I certainly hope so. We are engaged, but we want to wait until we have marriage equality in Japan and in Australia. The “Rainbow Card” is a step in the right direction, but it is not enough. It is not equality. But, even though we have politicians saying that we are “unproductive”, there is a movement beginning. I hope that we can follow in Taiwan’s footsteps and achieve marriage equality in Japan as well. But, as I mentioned, there are societal issues at play as well as legal ones. But, I do hope that this momentum can continue, and I hope that “Matcha & Vanilla” will be able to play a part.

15) Talk to us about your upcoming future projects related to queer culture?

Ross Ozaka is hard at work on doing the animation for “The Last Anomaly”, and I’m so excited for everyone to get to see that project. I’ve just pitched a musical web series that I hope to make this year. It’s called “Marry Me Maki” and it’s all about joy, family and I promise that it has a happy ending! And there will be more music videos to support the soundtrack of “Matcha & Vanilla”.

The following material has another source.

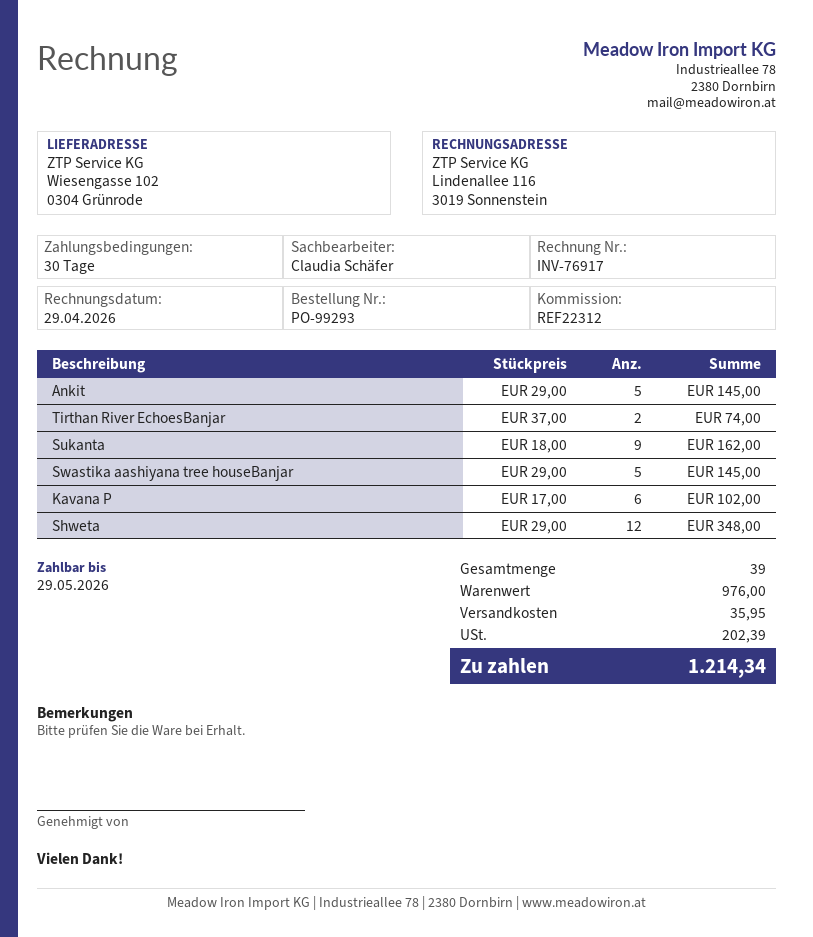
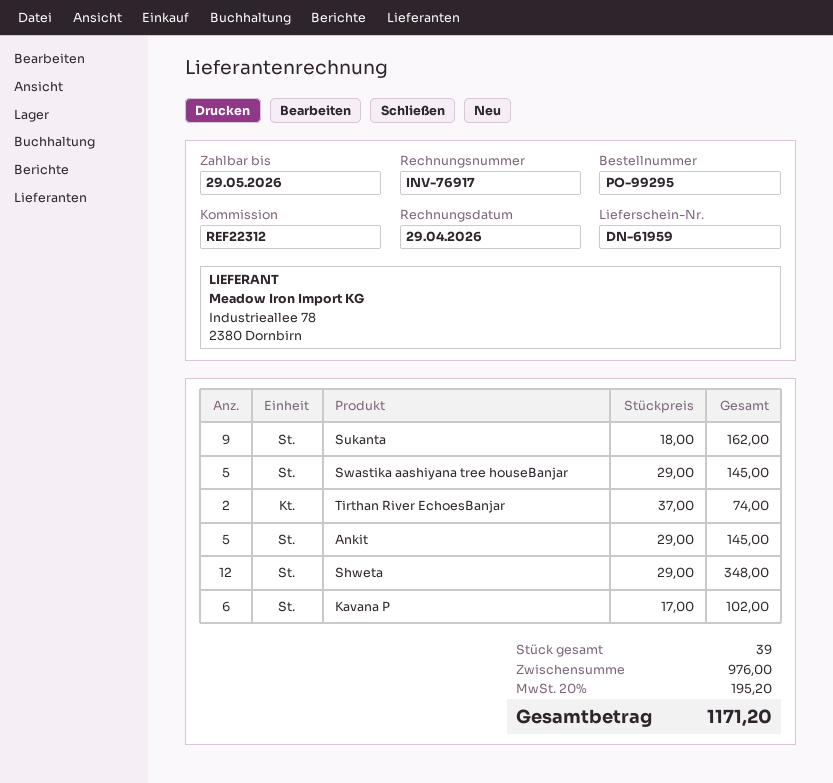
order number: PO-99293 -> PO-99295
shipping: 35.95 -> none
tax: 202.39 -> 195.20
total: 1214.34 -> 1171.20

16) We have a lot of BL fans and members of the LGBTQ+ community as our avid readers. Do you have any advice or message to share with them?

Firstly to the fans, thank you for supporting and buying the work of independent creators. You are the reason that we can do this. Also, thank you to websites like this one, Brian Kirst of Big Gay Horror Fan, Ali Naro (formally Movies Over the Rainbow) and Ben & Keith of the Two Gay Geeks, who champion independent creators.

Now, to the community. Our stories are important. You are important. You are worth having equal rights. You deserve happiness. You deserve to have your stories told. You have the right to take up space. You deserve to love and be loved.

The BL Xpress would like to thank Mr. Hamish Downie for this opportunity!